Westfield

This Week in Westfield History

9 - Ross Conner Morgan Block

By JEANETTE FLECK
WSU Intern

One of the oldest places in town is also the most recognizable, if not always by its historic name. Morgan Block has faced the Green, at the lowest odd numbers on Court Street, since its construction in 1820. Major Archippus Morgan, originally from Pittsfield, built it, along with his private residence, both on the corner of Court and Broad streets. The Block contained his grocery store, but he also rented out the other two addresses to other vendors, and made it possible for residents to buy shares in the Hampshire and Hampden/Farmington canal, in which Morgan himself was a large investor.
Little else could be found about him, except that he died in September of 1857, and that his property was owned afterwards by Sarah Morgan Way and her family. She carried out minor renovations on the building at some point during her ownership, including the addition of Italianate “door hoods” over two of the addresses’ entrances.
About a decade after Morgan’s death (c. 1866), the Westfield YMCA was founded. Its first premises were in one of the addresses in the Block, before they moved to Elm Street and built their own premises. Several other businesses filtered through before 1950, most prominently including the Green Shutter restaurant/tea room (which had been at number five, in the middle of the block).
Around 1945, O’Donnell Insurance, the first real estate company to occupy any of the three addresses, moved in at number three, but the company that has occupied the Block for the longest, and lent their name to the building in casual conversation, is the Roger Butler company, then a family-owned company dealing in both insurance and real estate, which now specializes in insurance.
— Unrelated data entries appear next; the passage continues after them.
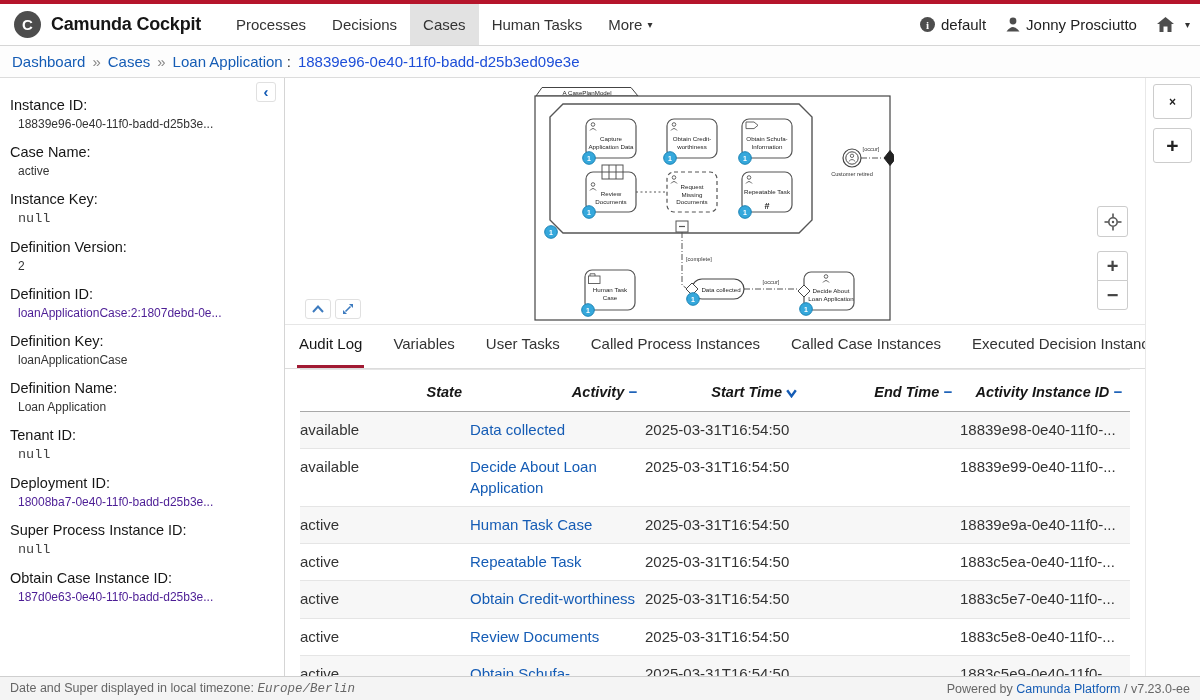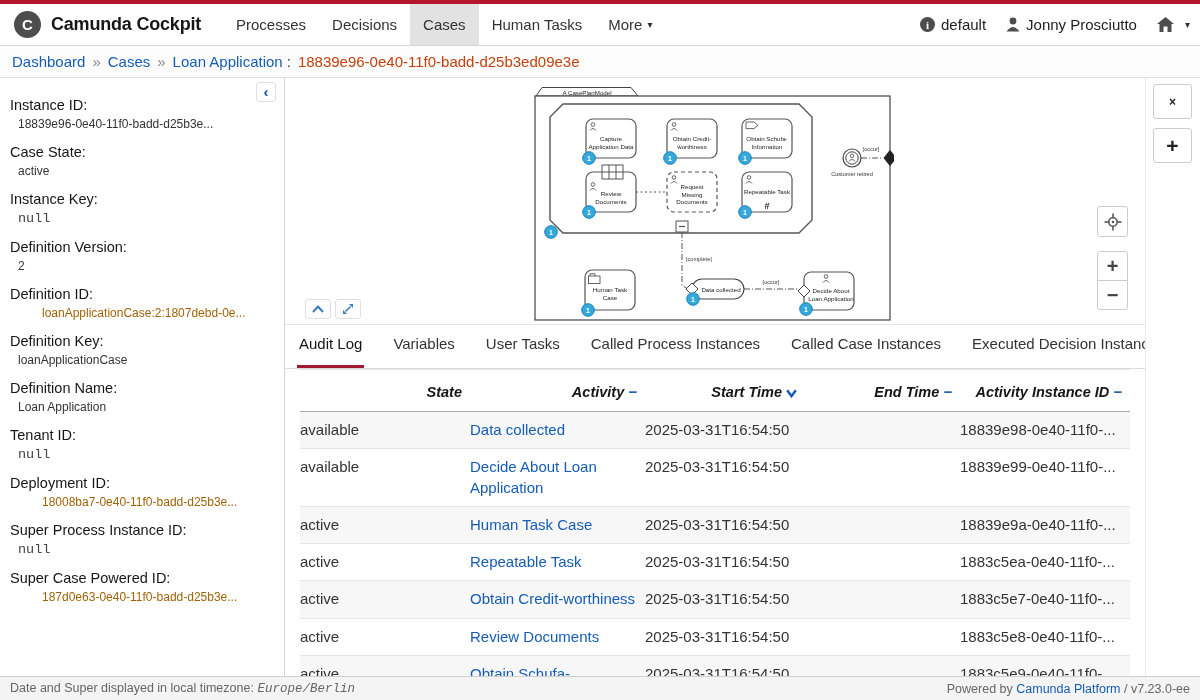"18839e96-0e40-11f0-badd-d25b3ed09e3e" .bc-id { color: #c2410c -> #1d4ed8 }
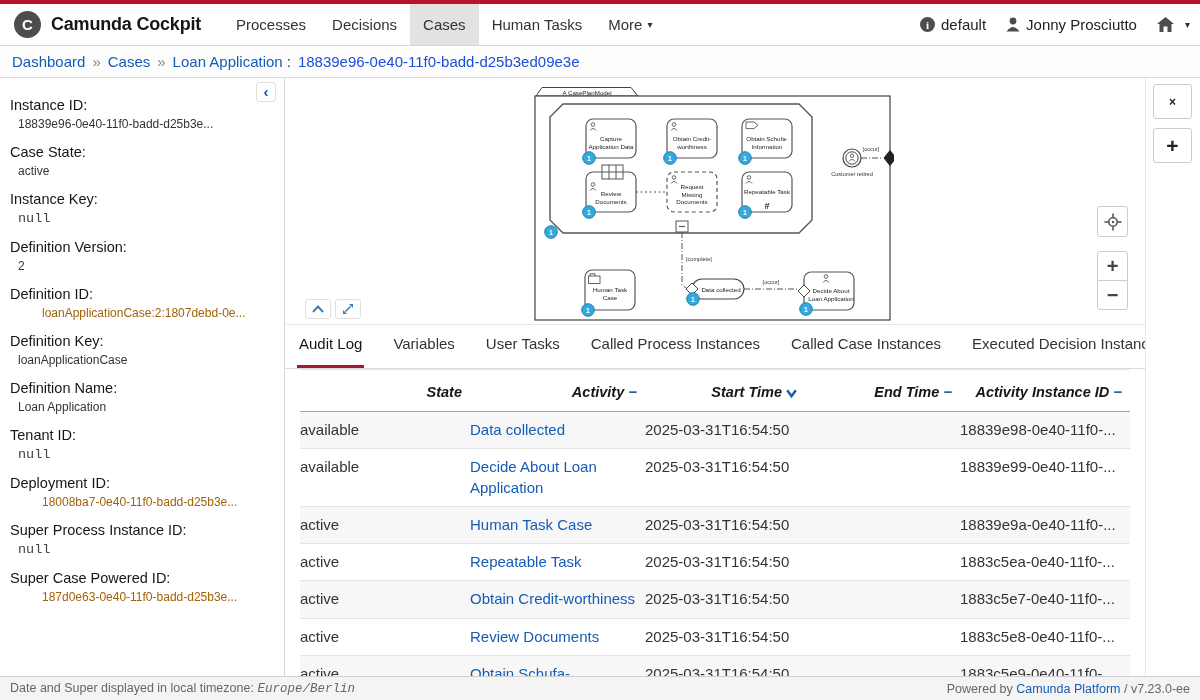"Case State:" div.flabel { text: State -> Name }
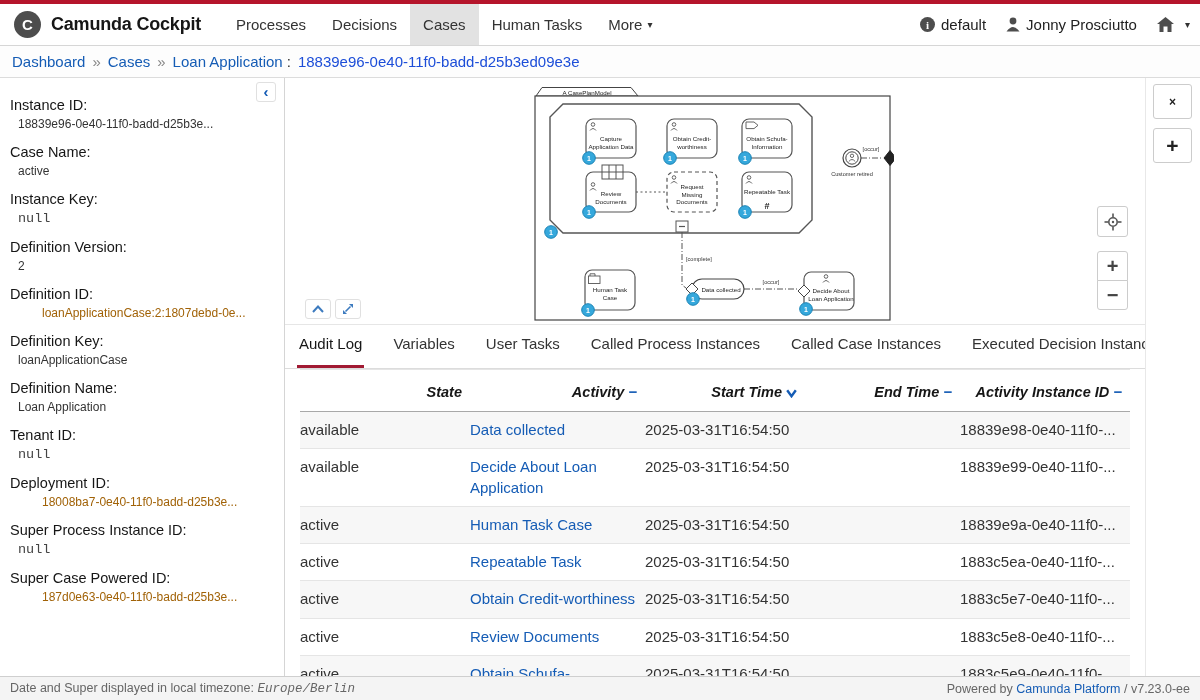"loanApplicationCase:2:1807debd-0e..." .field .fvalue a { color: #a16207 -> #4c1d95; margin-left: 24px -> none }
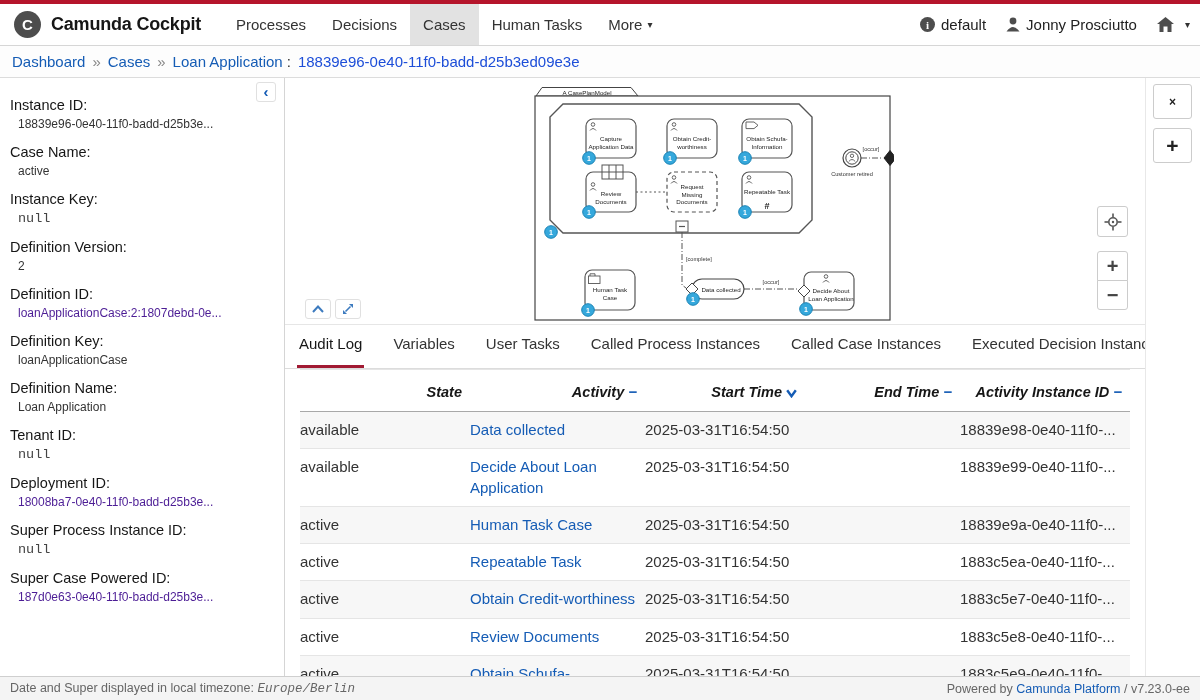"Super Case Powered ID:" div.flabel { text: Super Case Powered -> Obtain Case Instance }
They moved into number five in 1949, after having been in business since 1902, and several years later, merged with the Herbert Lyman Agency (the company that sold Westfield’s first ever car insurance policy to Gilbert Loomis in 1897). Today, the company is still in business, and still owned by the same family.
Also in 1950, a doctor’s office was established at number seven, and this practice has also lasted into the present day, its ownership also remaining in the same family. Other businesses came and went, sharing premises with the three companies above, but all were gone by 1980.
Number three, under the differently-colored roof, is the only address that has changed since then. After the O’Donnell Insurance Agency left the building, the address was owned by Stearns and Yerrall Realty. They stayed from the mid-1980s into the ‘90s, it, though no business occupies the address now. The most obvious change, though, is the absence of the fourth door, which was once in the middle of the address front.